Hi,
On 2026-05-01 23:06:49 +0500, Andrey Borodin wrote:
> > On 1 May 2026, at 22:11, Andres Freund <andres@anarazel.de> wrote:
> >
> > While hacking on something, I added an assertion to VARSIZE() that the
> > argument is actually a VARATT_4B (which it assumes). Worked everywhere, except
> > for this caller: amcheck/regress fails, because sometimes the varlena is
> > actually a short/1B varlena.
> >
> > Note that VARSIZE_4B on a short datum will give you completely bogus
> > answers.

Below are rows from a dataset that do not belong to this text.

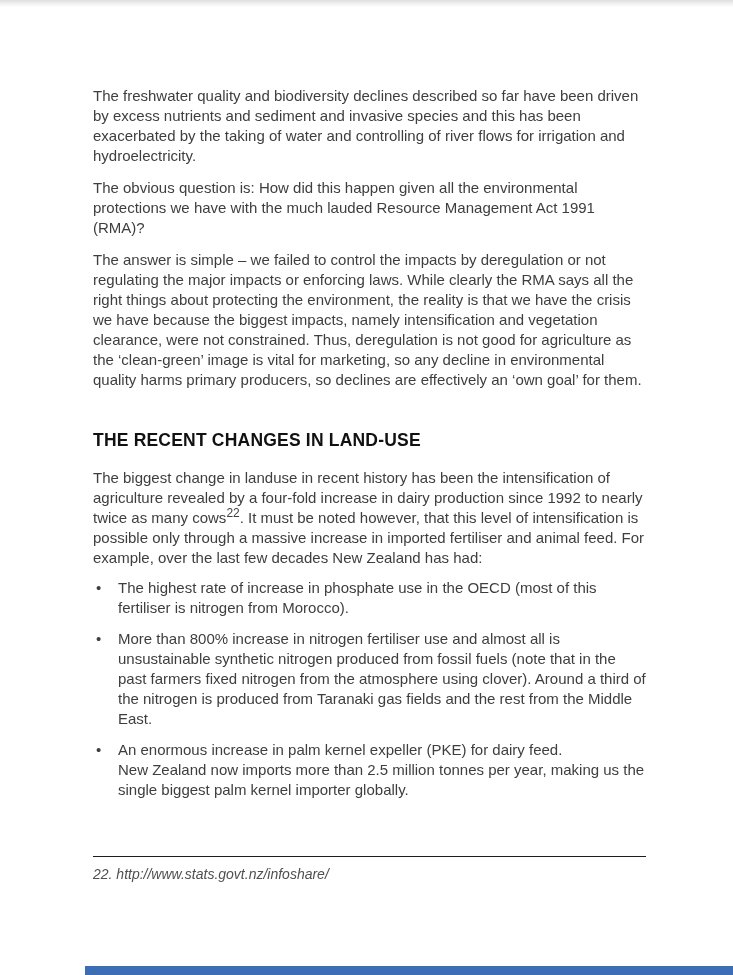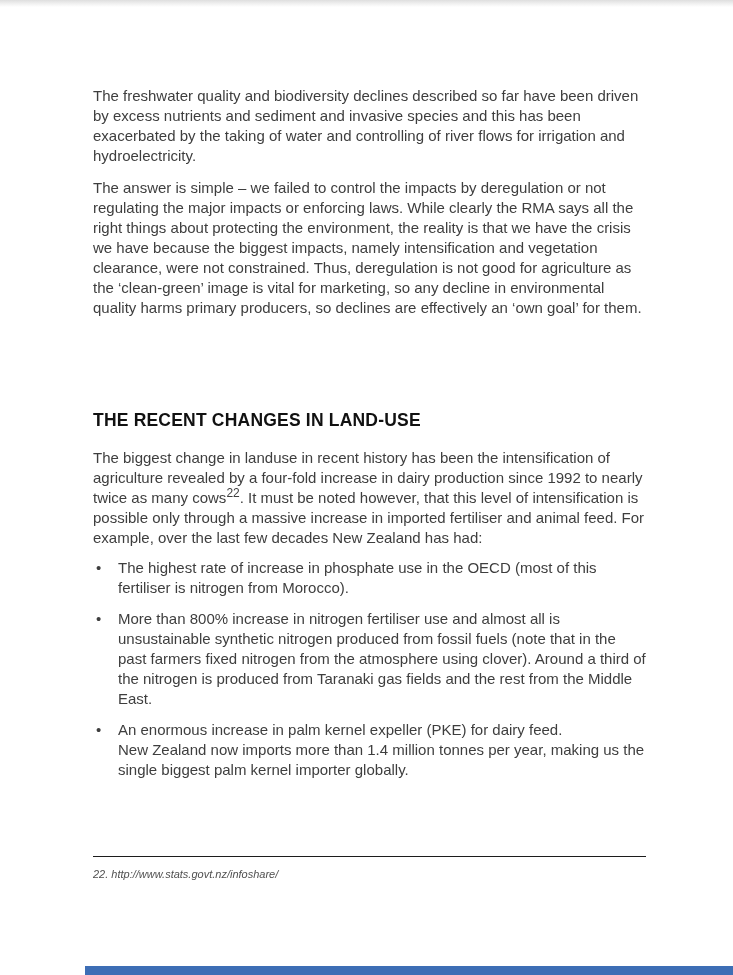--- a/index.html
+++ b/index.html
@@ -111,6 +111,7 @@
 
   <main class="content">
     <p>The freshwater quality and biodiversity declines described so far have been driven by excess nutrients and sediment and invasive species and this has been exacerbated by the taking of water and controlling of river flows for irrigation and hydroelectricity.</p>
+    <p>The obvious question is: How did this happen given all the environmental protections we have with the much lauded Resource Management Act 1991 (RMA)?</p>
     <p>The answer is simple – we failed to control the impacts by deregulation or not regulating the major impacts or enforcing laws. While clearly the RMA says all the right things about protecting the environment, the reality is that we have the crisis we have because the biggest impacts, namely intensification and vegetation clearance, were not constrained. Thus, deregulation is not good for agriculture as the ‘clean-green’ image is vital for marketing, so any decline in environmental quality harms primary producers, so declines are effectively an ‘own goal’ for them.</p>
   </main>
 

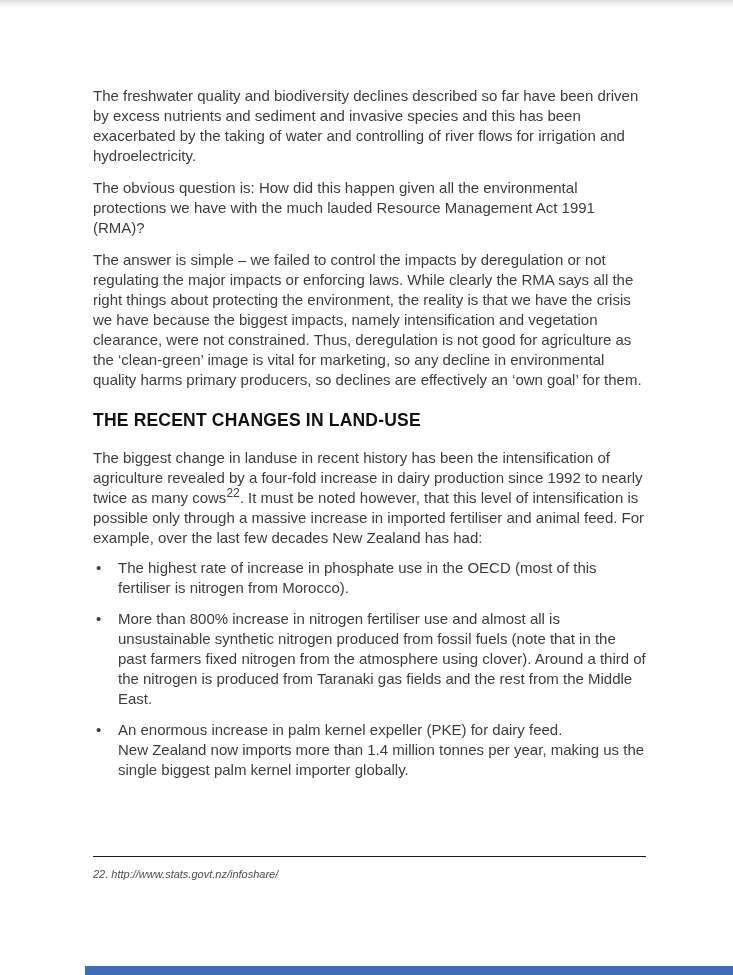--- a/index.html
+++ b/index.html
@@ -39,7 +39,7 @@
     line-height: 20px;
     color: var(--body-text);
   }
-  .section-block { top: 410px; }
+  .section-block { top: 430px; }
   .section-block h1 {
     margin: 0 0 17px 0;
     font-size: 17.5px;

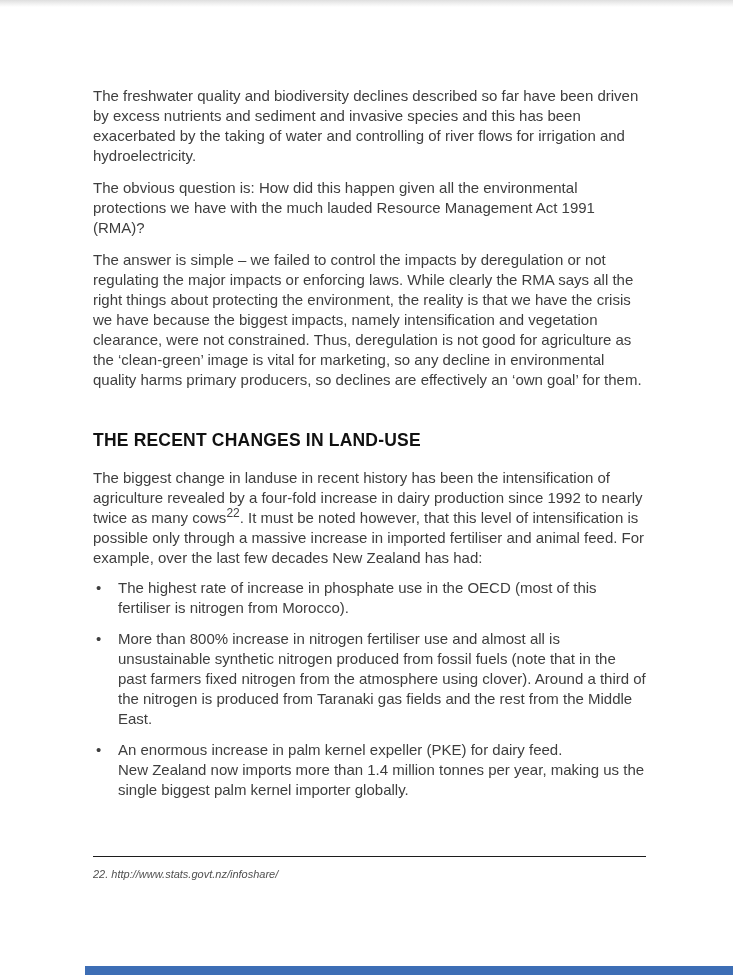--- a/index.html
+++ b/index.html
@@ -130,7 +130,7 @@
       <li>
         <span class="marker">•</span>
         <span class="li-text">An enormous increase in palm kernel expeller (PKE) for dairy feed.
-New Zealand now imports more than 1.4 million tonnes per year, making us the single biggest palm kernel importer globally.</span>
+New Zealand now imports more than 2.5 million tonnes per year, making us the single biggest palm kernel importer globally.</span>
       </li>
     </ul>
   </section>

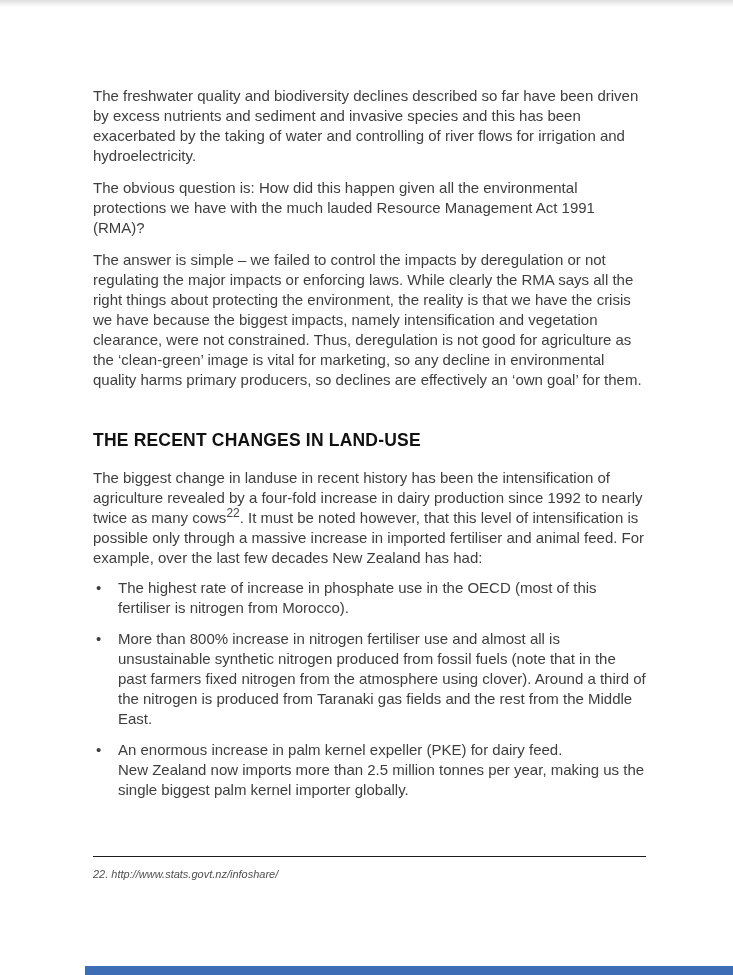--- a/index.html
+++ b/index.html
@@ -88,7 +88,7 @@
   }
   .footnote {
     margin: 0;
-    font-size: 11px;
+    font-size: 14px;
     line-height: 16px;
     font-style: italic;
     color: #4f4f4f;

E.g. in the case that failed the assertion, VARSIZE_1B() is 2, but
> > VARSIZE_4B(PTR) is 7681.
>
> I remember the original code was taken from somewhere else because there
> was already some instances like this:
> /*
> * If value is above size target, and is of a compressible datatype,
> * try to compress it in-line.
> */
> if (!VARATT_IS_EXTENDED(DatumGetPointer(untoasted_values[i])) &&
> VARSIZE(DatumGetPointer(untoasted_values[i])) > TOAST_INDEX_TARGET &&
> (att->attstorage == TYPSTORAGE_EXTENDED ||
> att->attstorage == TYPSTORAGE_MAIN))
> {
>
> I don't have VARATT_IS_EXTENDED vs VARATT_IS_COMPRESSED vs VARATT_IS_SHORT
> business in my warm cache right away, but I'll try to remember what it means soon.
This is checking (as you noted) !VARATT_IS_EXTENDED, whereas the
bt_normalize_tuple() code is checking !VARATT_IS_COMPRESSED.
VARATT_IS_EXTENDED() will return true for short varlenas (because it's not a
standard 4 byte uncompressed varlena), whereas VARATT_IS_COMPRESSED() will
return false for a short varlena (since it's not compressed).
I didn't find other instanes of similar code that uses !VARATT_IS_COMPRESSED.